Juan Carlos I se ha convertido en un embajador perfecto para este modelo de transición democrática que es España. ETA militar persiste en joder la fiesta a todo el mundo; los coches bomba y las bombas lapa demuestran que siguen a la vanguardia del negocio del terror.

El chico de la Moncloa es el Rey, la socialdemocracia europea es el modelo a seguir, nuestro presidente tiene un nutrido club de fans en la Comunidad Europea y formar parte de ella está al caer.

El término «felipismo» consigue un amplio consenso entre la clase política.

A cambio, el sueño de unas olimpiadas en la Condal embruja a todos y, por un momento, Pasqual Maragall compite en un duelo de egos complementarios con el presidente del Gobierno, Felipe González. ¿Será verdad eso de la doble capitalidad?

Maragall tiene a su favor que ejerce de contrapoder frente a la Generalitat nacionalista. Ha conseguido elevar la moral de los barceloneses tras décadas en las que se recordaba desde el Gobierno central que Barcelona era la ciudad de los que habían perdido la guerra.

Ser barcelonés, por si alguien no lo pilla, tiene que ver con un ADN metropolitano y cosmopolita que dista tres mil años luz de la Cataluña tradicionalista y conservadora, tan lejos y tan cerca de nuestra realidad.
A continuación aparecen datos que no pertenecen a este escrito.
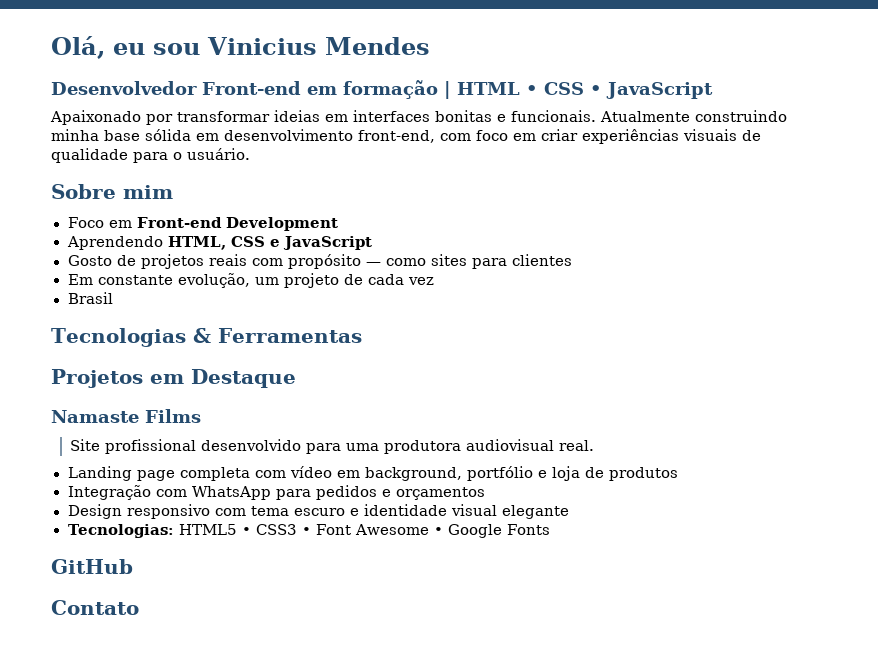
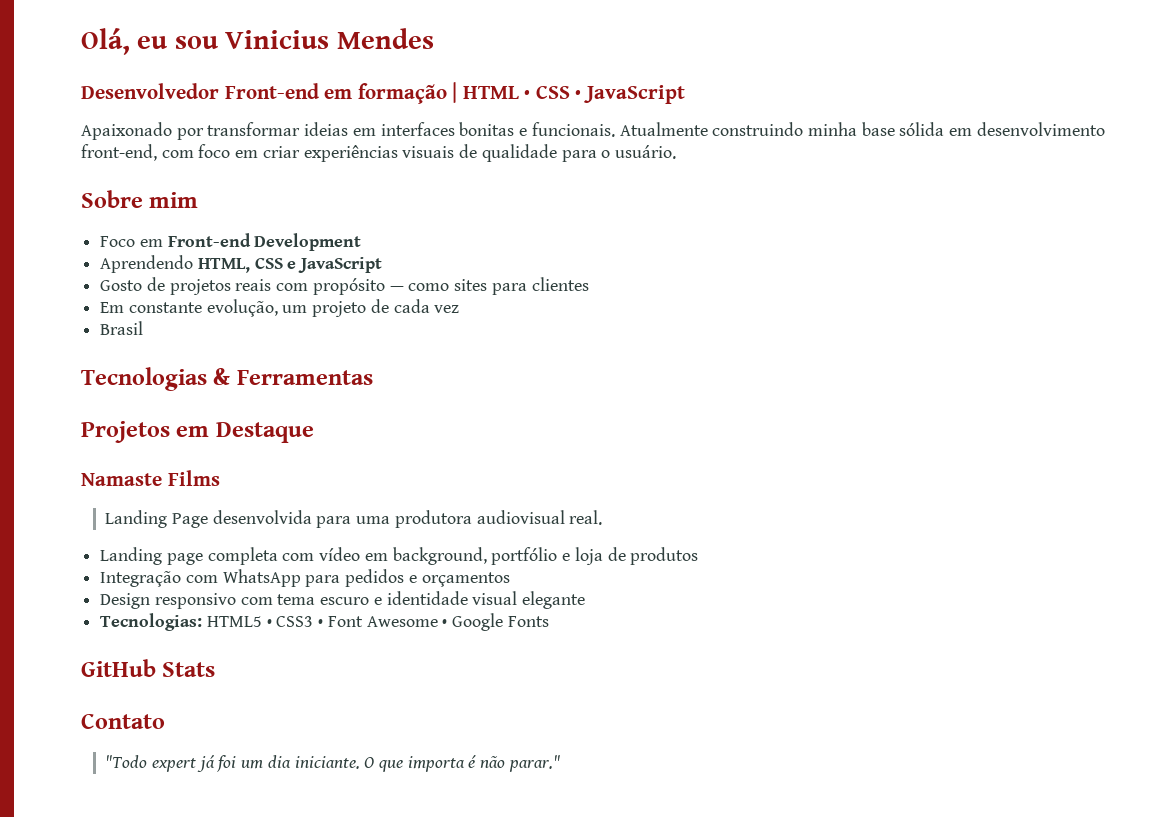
- Site profissional desenvolvido para uma produtora audiovisual real.
+ Landing Page desenvolvida para uma produtora audiovisual real.
- GitHub
+ GitHub Stats
+ "Todo expert já foi um dia iniciante. O que importa é não parar."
Barcelona empieza a marcar paquete frente a la capital y Loquillo y Trogloditas parecen moverse entre dos aguas.

Pero no se equivoquen.

Nunca más BCN volverá a brillar tanto, algunos de sus protagonistas empezamos a ser conscientes del papel que nos toca representar, vivimos años urgentes, los felices ochenta.

Será el fogonazo antes de que la luz se apague definitivamente.